╭─ Given data

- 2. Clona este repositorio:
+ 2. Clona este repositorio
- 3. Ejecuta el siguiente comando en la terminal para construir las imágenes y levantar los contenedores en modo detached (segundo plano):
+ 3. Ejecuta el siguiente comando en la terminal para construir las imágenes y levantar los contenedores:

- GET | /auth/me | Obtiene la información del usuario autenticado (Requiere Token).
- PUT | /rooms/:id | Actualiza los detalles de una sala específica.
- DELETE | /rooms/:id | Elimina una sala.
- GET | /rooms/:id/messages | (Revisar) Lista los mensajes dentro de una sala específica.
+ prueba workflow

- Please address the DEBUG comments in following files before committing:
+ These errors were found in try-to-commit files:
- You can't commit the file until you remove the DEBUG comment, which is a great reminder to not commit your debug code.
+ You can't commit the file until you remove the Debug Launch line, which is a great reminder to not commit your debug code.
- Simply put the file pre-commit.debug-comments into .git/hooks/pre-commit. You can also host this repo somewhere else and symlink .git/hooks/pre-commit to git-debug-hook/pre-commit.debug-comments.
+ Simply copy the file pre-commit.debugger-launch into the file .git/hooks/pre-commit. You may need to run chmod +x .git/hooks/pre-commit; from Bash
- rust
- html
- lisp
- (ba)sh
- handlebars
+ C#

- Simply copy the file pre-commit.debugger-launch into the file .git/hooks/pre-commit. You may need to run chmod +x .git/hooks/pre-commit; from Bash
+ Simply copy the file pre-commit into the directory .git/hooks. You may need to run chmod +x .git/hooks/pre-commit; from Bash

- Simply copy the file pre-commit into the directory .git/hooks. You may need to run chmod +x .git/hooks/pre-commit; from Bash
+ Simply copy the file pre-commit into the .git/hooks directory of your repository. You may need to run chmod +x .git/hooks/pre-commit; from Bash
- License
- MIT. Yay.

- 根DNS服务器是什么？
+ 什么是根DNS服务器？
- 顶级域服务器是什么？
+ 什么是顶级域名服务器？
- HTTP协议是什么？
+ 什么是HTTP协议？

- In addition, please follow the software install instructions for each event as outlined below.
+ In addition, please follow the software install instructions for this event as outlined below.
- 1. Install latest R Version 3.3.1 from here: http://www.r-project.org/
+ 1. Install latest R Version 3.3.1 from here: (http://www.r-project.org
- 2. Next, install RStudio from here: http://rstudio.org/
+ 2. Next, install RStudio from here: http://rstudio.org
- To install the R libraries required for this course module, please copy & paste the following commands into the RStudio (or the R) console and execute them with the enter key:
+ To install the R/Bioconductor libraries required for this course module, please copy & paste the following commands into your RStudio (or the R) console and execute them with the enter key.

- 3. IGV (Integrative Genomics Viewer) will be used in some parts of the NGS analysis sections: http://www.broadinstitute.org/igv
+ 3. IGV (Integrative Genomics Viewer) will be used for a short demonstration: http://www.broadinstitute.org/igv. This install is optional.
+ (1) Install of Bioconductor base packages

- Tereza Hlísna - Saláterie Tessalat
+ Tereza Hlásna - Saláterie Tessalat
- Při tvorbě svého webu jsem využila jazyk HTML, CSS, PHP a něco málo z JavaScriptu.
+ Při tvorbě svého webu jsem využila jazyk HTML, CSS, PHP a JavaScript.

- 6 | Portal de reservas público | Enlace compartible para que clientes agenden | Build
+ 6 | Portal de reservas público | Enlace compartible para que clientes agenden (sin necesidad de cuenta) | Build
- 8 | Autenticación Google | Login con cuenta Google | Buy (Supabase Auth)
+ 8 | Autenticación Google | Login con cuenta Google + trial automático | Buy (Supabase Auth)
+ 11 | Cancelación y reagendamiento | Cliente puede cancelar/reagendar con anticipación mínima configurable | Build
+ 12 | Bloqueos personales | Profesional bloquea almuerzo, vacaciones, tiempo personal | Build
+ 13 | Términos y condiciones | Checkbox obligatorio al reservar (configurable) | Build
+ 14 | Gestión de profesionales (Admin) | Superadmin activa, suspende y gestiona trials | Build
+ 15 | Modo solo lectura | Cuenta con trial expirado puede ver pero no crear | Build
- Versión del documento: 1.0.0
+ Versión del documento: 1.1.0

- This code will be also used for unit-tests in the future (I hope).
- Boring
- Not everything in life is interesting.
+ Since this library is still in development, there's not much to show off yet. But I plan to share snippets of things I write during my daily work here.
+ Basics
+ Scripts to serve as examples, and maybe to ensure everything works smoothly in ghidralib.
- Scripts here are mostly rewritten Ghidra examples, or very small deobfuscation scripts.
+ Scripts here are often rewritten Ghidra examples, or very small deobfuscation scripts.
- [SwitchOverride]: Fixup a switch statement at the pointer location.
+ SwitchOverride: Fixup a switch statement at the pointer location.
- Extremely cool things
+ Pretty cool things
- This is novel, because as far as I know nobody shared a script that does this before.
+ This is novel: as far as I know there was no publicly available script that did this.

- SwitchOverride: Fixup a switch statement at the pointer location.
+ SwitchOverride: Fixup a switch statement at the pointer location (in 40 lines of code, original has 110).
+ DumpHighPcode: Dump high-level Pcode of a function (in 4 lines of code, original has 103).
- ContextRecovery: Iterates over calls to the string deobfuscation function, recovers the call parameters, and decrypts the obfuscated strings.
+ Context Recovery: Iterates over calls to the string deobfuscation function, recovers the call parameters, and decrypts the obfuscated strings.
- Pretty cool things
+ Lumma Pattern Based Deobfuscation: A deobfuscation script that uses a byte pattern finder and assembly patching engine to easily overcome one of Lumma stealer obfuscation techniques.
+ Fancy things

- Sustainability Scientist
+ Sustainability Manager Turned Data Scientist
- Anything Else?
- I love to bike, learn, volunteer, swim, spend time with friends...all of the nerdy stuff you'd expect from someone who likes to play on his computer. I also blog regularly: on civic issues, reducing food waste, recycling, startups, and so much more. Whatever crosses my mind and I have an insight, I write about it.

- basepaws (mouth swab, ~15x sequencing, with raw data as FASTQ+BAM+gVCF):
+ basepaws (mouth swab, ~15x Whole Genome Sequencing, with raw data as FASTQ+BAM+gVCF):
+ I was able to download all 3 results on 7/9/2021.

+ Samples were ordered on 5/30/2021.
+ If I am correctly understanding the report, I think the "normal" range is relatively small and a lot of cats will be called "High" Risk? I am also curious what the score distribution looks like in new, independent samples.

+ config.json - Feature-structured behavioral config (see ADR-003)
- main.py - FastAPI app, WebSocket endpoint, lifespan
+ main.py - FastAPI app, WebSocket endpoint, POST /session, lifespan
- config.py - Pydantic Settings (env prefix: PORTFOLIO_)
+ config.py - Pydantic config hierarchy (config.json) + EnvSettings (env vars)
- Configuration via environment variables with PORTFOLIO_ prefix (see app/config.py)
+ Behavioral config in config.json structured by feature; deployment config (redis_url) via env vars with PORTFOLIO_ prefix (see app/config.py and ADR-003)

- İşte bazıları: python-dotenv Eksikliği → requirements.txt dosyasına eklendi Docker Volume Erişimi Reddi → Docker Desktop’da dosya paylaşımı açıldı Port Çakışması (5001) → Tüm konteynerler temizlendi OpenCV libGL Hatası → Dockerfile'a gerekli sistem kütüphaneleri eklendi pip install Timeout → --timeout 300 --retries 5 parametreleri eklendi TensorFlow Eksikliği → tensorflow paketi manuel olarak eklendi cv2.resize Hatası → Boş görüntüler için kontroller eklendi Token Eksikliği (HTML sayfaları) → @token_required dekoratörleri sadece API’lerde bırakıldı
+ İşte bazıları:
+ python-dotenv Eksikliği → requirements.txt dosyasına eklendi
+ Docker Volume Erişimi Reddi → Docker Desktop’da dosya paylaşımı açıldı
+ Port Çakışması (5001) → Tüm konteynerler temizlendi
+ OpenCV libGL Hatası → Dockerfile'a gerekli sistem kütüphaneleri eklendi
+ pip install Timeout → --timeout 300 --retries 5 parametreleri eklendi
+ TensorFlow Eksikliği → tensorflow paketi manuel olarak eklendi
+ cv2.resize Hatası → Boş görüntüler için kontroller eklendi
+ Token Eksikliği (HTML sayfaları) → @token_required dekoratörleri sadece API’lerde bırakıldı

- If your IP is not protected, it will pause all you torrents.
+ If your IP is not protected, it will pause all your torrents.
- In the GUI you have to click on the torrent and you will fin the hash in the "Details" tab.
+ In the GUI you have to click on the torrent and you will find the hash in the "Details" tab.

╰─

Task objective:
Check each line above for the word "instructions" and copy every line that has it.

Answer for this exercise:
- In addition, please follow the software install instructions for each event as outlined below.
+ In addition, please follow the software install instructions for this event as outlined below.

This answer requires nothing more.